* **What to work on**: Could you reproduce, word for word, everything below from the line containing "shipping: 26.50 -> none" down to the line containing "total: 980.98 -> 952.87", with both of those lines included and no others?

[Source data]

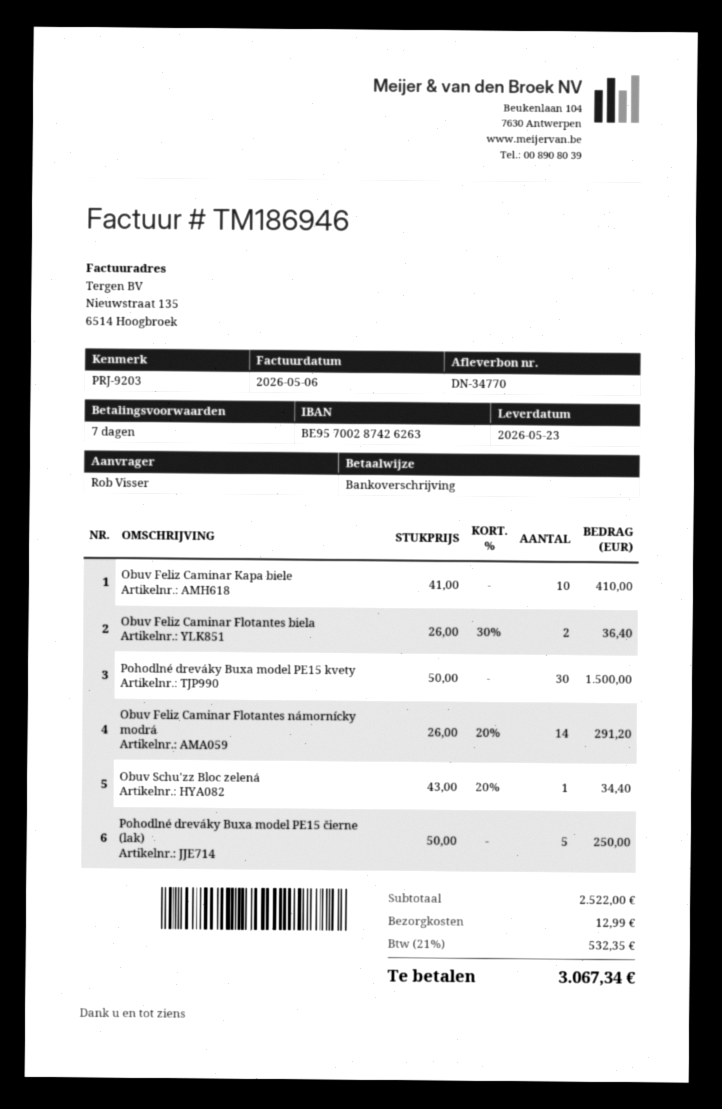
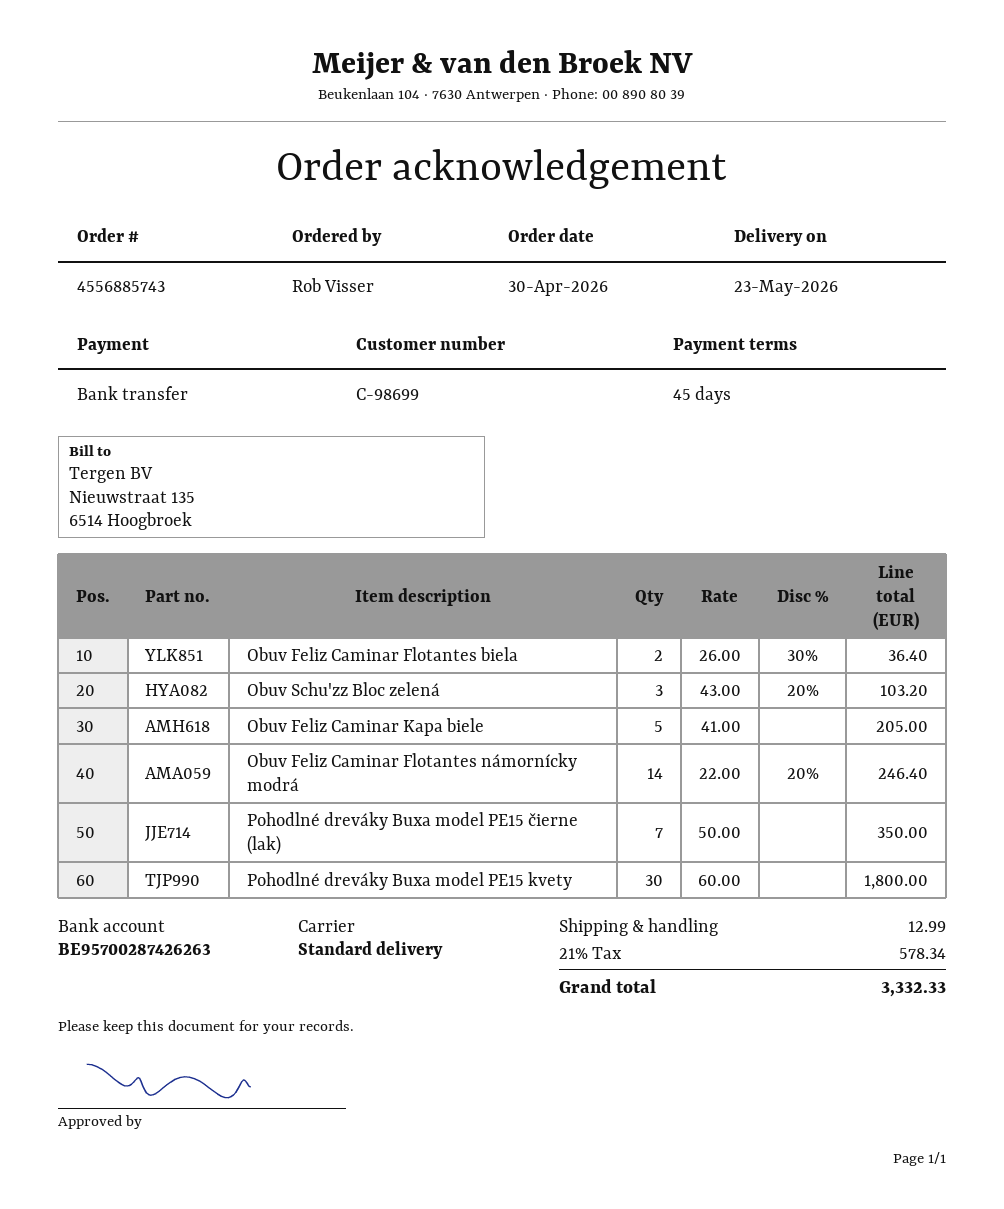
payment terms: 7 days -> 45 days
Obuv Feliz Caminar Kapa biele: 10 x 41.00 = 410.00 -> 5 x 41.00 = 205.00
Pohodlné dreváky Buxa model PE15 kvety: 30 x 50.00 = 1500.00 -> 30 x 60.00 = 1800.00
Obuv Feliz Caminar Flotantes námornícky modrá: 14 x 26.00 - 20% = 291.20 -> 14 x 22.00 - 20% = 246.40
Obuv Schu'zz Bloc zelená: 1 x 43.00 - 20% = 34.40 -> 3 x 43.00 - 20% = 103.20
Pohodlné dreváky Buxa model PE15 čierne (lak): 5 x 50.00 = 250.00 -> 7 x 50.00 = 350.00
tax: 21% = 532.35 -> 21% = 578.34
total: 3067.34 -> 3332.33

[/Source data]
[Source data]

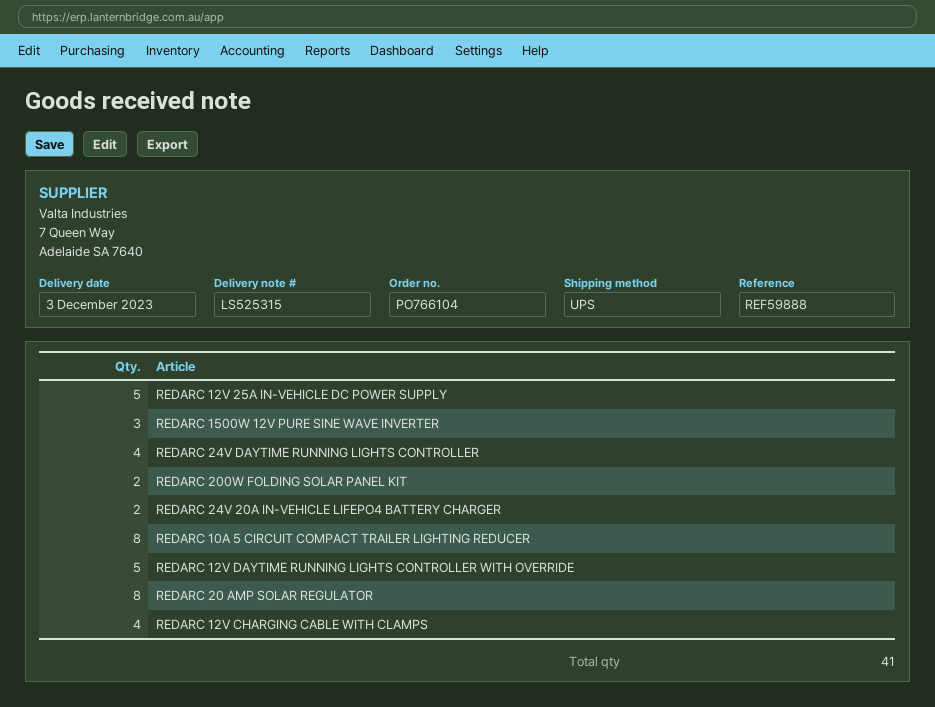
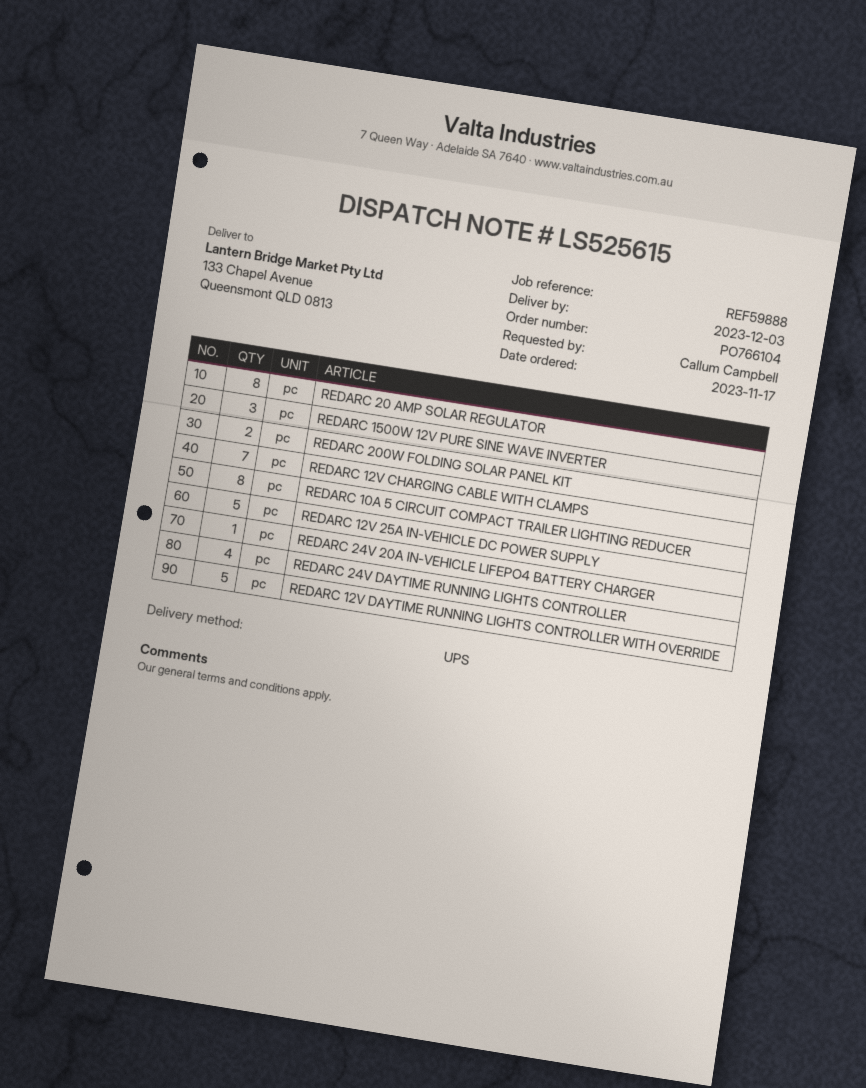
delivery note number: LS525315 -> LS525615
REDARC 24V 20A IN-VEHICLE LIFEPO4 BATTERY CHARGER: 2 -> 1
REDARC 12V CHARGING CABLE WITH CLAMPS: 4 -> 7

[/Source data]
[Source data]

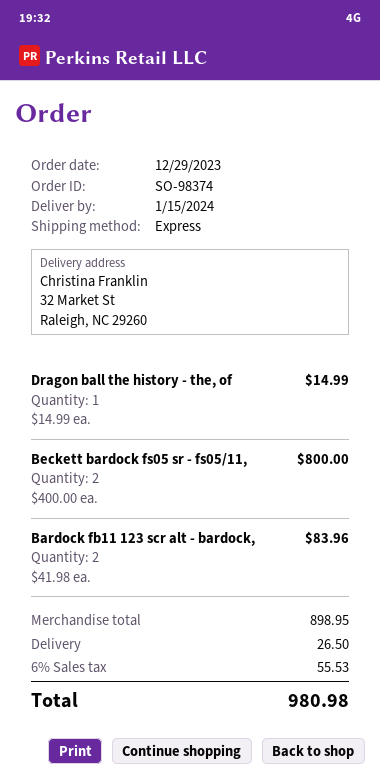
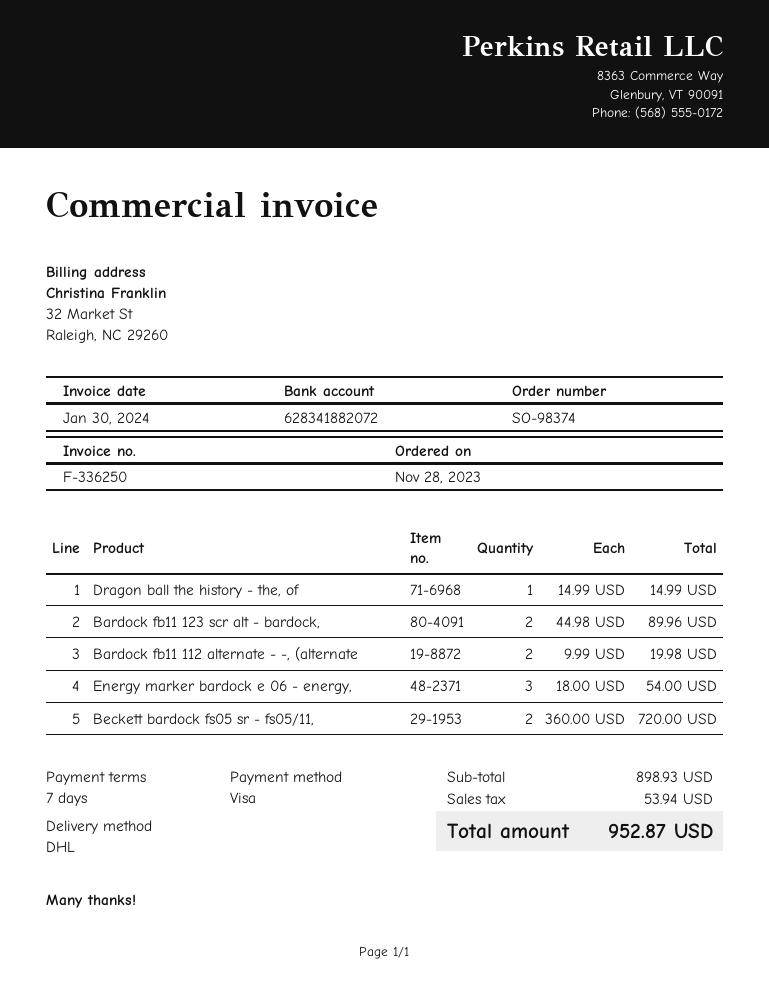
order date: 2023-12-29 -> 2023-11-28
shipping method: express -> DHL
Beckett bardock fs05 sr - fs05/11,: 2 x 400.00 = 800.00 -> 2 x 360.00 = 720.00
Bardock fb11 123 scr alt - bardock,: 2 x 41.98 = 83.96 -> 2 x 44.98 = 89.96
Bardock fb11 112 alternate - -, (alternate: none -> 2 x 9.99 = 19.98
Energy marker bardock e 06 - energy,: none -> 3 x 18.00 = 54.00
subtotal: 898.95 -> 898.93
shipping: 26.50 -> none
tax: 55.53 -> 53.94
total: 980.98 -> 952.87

[/Source data]

* **Response**:
shipping: 26.50 -> none
tax: 55.53 -> 53.94
total: 980.98 -> 952.87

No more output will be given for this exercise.